Concolic Tracing and Hybrid Fuzzing
LibAFL has support for concolic tracing based on the SymCC instrumenting compiler.
For those uninitiated, the following attempts to describe concolic tracing from the ground up using an example. Then, we'll go through the relationship of SymCC and LibAFL concolic tracing. Finally, we'll walk through building a basic hybrid fuzzer using LibAFL.
Concolic Tracing by Example
Suppose you want to fuzz the following program:
#![allow(unused)] fn main() { fn target(input: &[u8]) -> i32 { match &input { // fictitious crashing input &[1, 3, 3, 7] => 1337, // standard error handling code &[] => -1, // representative of normal execution _ => 0 } } }
A simple coverage-maximizing fuzzer that generates new inputs somewhat randomly will have a hard time finding an input that triggers the fictitious crashing input. Many techniques have been proposed to make fuzzing less random and more directly attempt to mutate the input to flip specific branches, such as the ones involved in crashing the above program.
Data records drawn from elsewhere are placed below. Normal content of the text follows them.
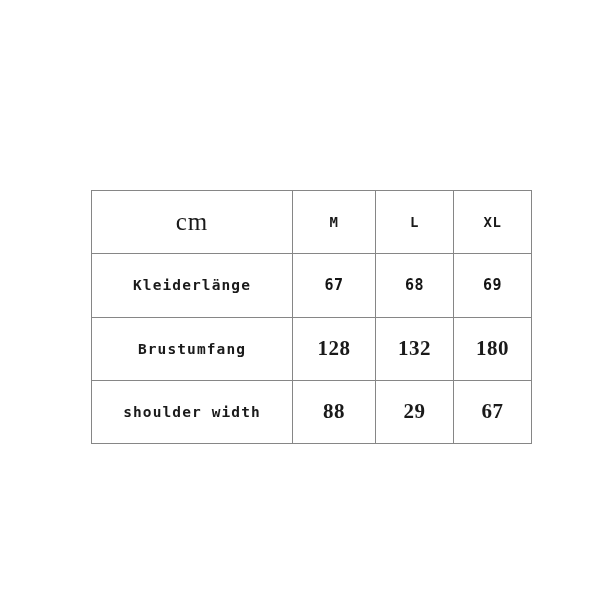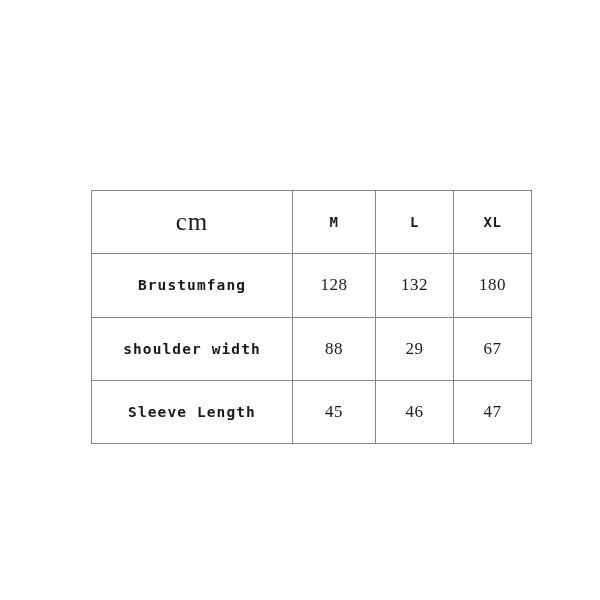--- a/index.html
+++ b/index.html
@@ -75,22 +75,22 @@
     font-family: "DejaVu Sans Mono", "Liberation Mono", monospace;
     font-size: 14.5px;
     font-weight: 700;
     letter-spacing: 1.1px;
     color: #1a1a1a;
   }
 
   
   .val {
     font-family: "Liberation Serif", "DejaVu Serif", serif;
-    font-size: 17px;
-    font-weight: 400;
+    font-size: 21px;
+    font-weight: 700;
     letter-spacing: 0.5px;
     color: #262626;
   }
   .val.bold {
     font-family: "DejaVu Sans Mono", "Liberation Mono", monospace;
     font-size: 15px;
     font-weight: 700;
     letter-spacing: 0.5px;
     color: #141414;
   }
@@ -110,39 +110,39 @@
       </colgroup>
       <tbody>
 
         <tr>
           <td class="unit-cell">cm</td>
           <td class="size-head">M</td>
           <td class="size-head">L</td>
           <td class="size-head">XL</td>
         </tr>
 
+        <tr>
+          <td class="row-label">Kleiderlänge</td>
+          <td class="val bold">67</td>
+          <td class="val bold">68</td>
+          <td class="val bold">69</td>
+        </tr>
 
         <tr>
           <td class="row-label">Brustumfang</td>
           <td class="val">128</td>
           <td class="val">132</td>
           <td class="val">180</td>
         </tr>
 
         <tr>
           <td class="row-label">shoulder width</td>
           <td class="val">88</td>
           <td class="val">29</td>
           <td class="val">67</td>
         </tr>
 
-        <tr>
-          <td class="row-label">Sleeve Length</td>
-          <td class="val">45</td>
-          <td class="val">46</td>
-          <td class="val">47</td>
-        </tr>
 
       </tbody>
     </table>
   </div>
 
 </div>
 
 </body></html>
Concolic tracing allows us to construct an input that exercises a new path in the program (such as the crashing one in the example) analytically instead of stochastically (ie. guessing). In principle, concolic tracing works by observing all executed instructions in an execution of the program that depend on the input. To understand what this entails, we'll run an example with the above program.
First, we'll simplify the program to simple if-then-else-statements:
#![allow(unused)] fn main() { fn target(input: &[u8]) -> i32 { if input.len() == 4 { if input[0] == 1 { if input[1] == 3 { if input[2] == 3 { if input[3] == 7 { return 1337; } else { return 0; } } else { return 0; } } else { return 0; } } else { return 0; } } else { if input.len() == 0 { return -1; } else { return 0; } } } }
Next, we'll trace the program on the input []
.
The trace would look like this:
Branch { // if input.len() == 4
condition: Equals {
left: Variable { name: "input_len" },
right: Integer { value: 4 }
},
taken: false // This condition turned out to be false...
}
Branch { // if input.len() == 0
condition: Equals {
left: Variable { name: "input_len" },
right: Integer { value: 0 }
},
taken: true // This condition turned out to be true!
}
Using this trace, we can easily deduce that we can force the program to take a different path by having an input of length 4 or having an input with non-zero length. We do this by negating each branch condition and analytically solving the resulting 'expression'. In fact, we can create these expressions for any computation and give them to an SMT-Solver that will generate an input that satisfies the expression (as long as such an input exists).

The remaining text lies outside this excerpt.